Del resto, come dicevano quei vecchi saggi dei latini? Meglio abbondare, giusto? E sulla quantità di superfluo burocratese, nessuno può competere con Ursula e i suoi. Un diluvio di articoli, commi e note a piè di pagina. Nulla sfugge ai funzionari belgi. Il settore agricolo è uno dei più martoriati, per esempio. Oltre alla misurazione dei gas serra per «la coltivazione di materie prime agricole in Germania su suoli organici», spicca per esempio la recente immissione sul mercato della polvere di larve intere di Tenebrio molitor trattata con raggi UV. La delizia già approvata dalla Commissione il 20 gennaio 2025 arriva finalmente anche in Italia, dopo il passaggio sulla Gazzetta ufficiale. Seguono poco invitanti dettagli: la farina di larva sarà dunque usata «per pane e panini, torte, prodotti a base di pasta, prodotti trasformati a base di patate, formaggio e prodotti caseari e composte di frutta e di verdura, destinati alla popolazione in generale». Si aggiunge alle altre leccornie green già propinate dall’Unione: carne sintetica, cheeseburger di grillo e farina di locusta migratoria. 

Sullo stesso numero della Gazzetta ufficiale europea trovano spazio anche le deroghe per i tritaghiaccio nelle gelaterie. Ma anche sulla tintura di ginseng usata come additivo nei mangimi. Certo: in questi anni tante norme dell’Unione sono cambiate, viste le furibonde polemiche. Come quella che imponeva per i cetrioli una curvatura massima di dieci millimetri su una lunghezza di dieci centimetri: requisito indispensabile prima di poter arrivare a tavola. E sono stati graziati anche gli incolpevoli piselli: fino a qualche tempo fa, per essere reputati tali dovevano vantare almeno tre semi nel baccello. L’hanno fatta franca pure i meloni: dopo attente riflessioni, s’è deciso che il peduncolo può superare i due centimetri. Simile moratoria è stata concessa ai carciofi: via libera al gambo da oltre dieci centimetri, che tanto indispettiva i mandarini continentali.

L’ultimo ripensamento riguarda invece il «monitoraggio dell’attuazione del regime di aiuti dell’Unione per la fornitura di frutta, verdura, banane e latte negli istituti scolastici». Bontà sua, la Commissione ha deciso che alcune informazioni obbligatorie sarebbero di dubbia utilità: prezzo medio per porzione, informazioni sulle autorità, eventuali conflitti d’interesse. Gli euroburocrati hanno dunque deciso di contenere furori e supercazzole? Macché. Pensate ai pescatori liguri e toscani, dediti alla pesca del rossetto. Sono un manipolo? Non importa. Le centosedici barche autorizzate nelle due regioni dovranno sottostare a ferree imposizioni, oggetto di un regolamento pubblicato lo scorso tre febbraio.
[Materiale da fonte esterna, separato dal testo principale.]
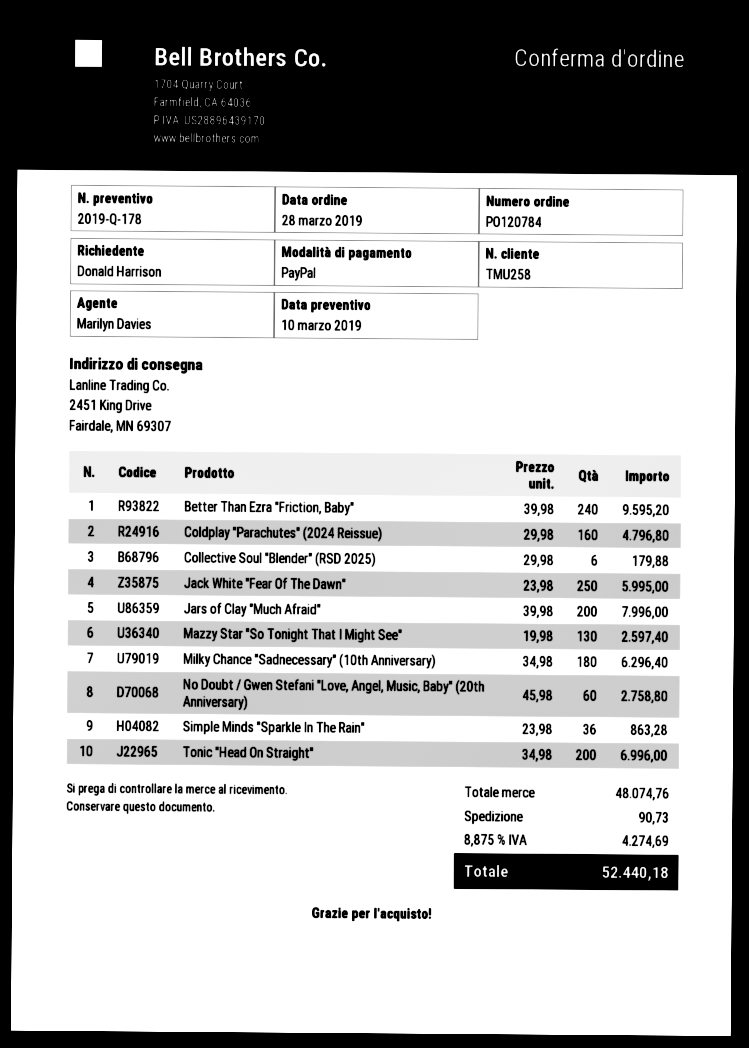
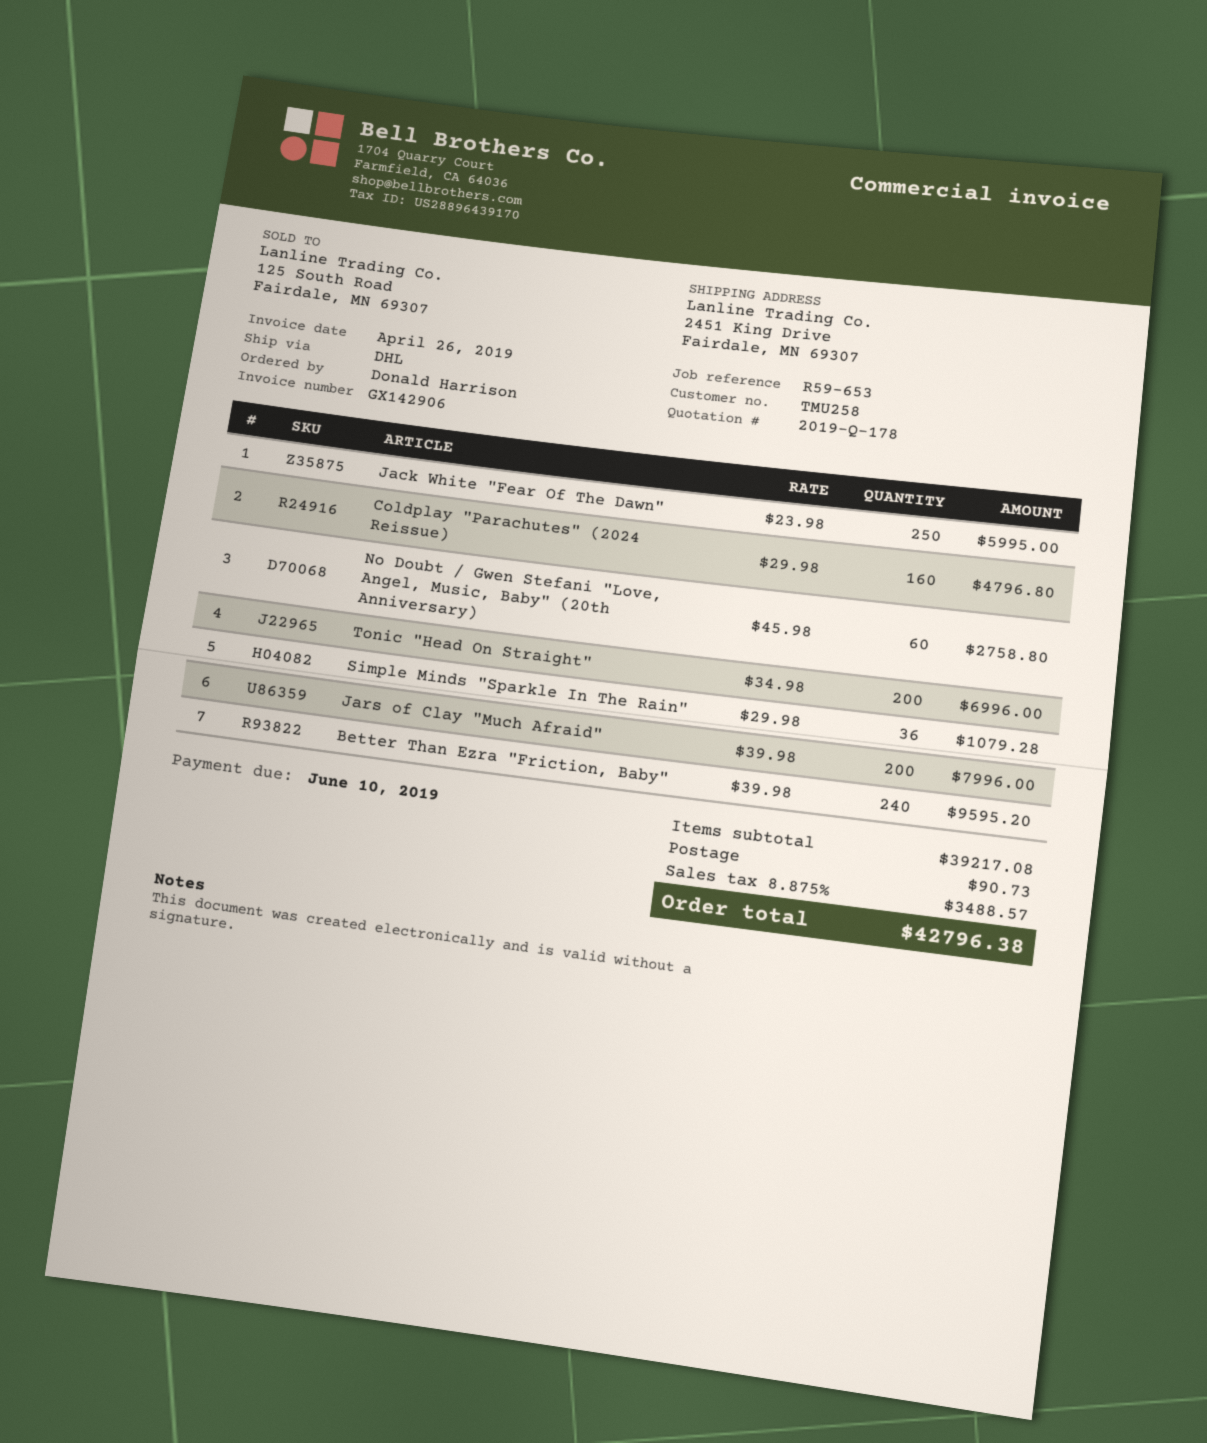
Collective Soul "Blender" (RSD 2025): 6 x 29.98 = 179.88 -> none
Mazzy Star "So Tonight That I Might See": 130 x 19.98 = 2597.40 -> none
Milky Chance "Sadnecessary" (10th Anniversary): 180 x 34.98 = 6296.40 -> none
Simple Minds "Sparkle In The Rain": 36 x 23.98 = 863.28 -> 36 x 29.98 = 1079.28
subtotal: 48074.76 -> 39217.08
tax: 8.875% = 4274.69 -> 8.875% = 3488.57
total: 52440.18 -> 42796.38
Intanto, serve «un’attività comprovata di oltre cinque anni». Poi, la lunghezza dei natanti non deve superare i quattordici metri. Infine, non deve esserci un «aumento futuro dello sforzo di pesca». Per non parlare delle imposizioni sulla «passera di mare»: adesso è severamente vietata ai testosteronici pescherecci di nazionalità belga. Nemmeno un occhio di riguardo per i connazionali acquisiti.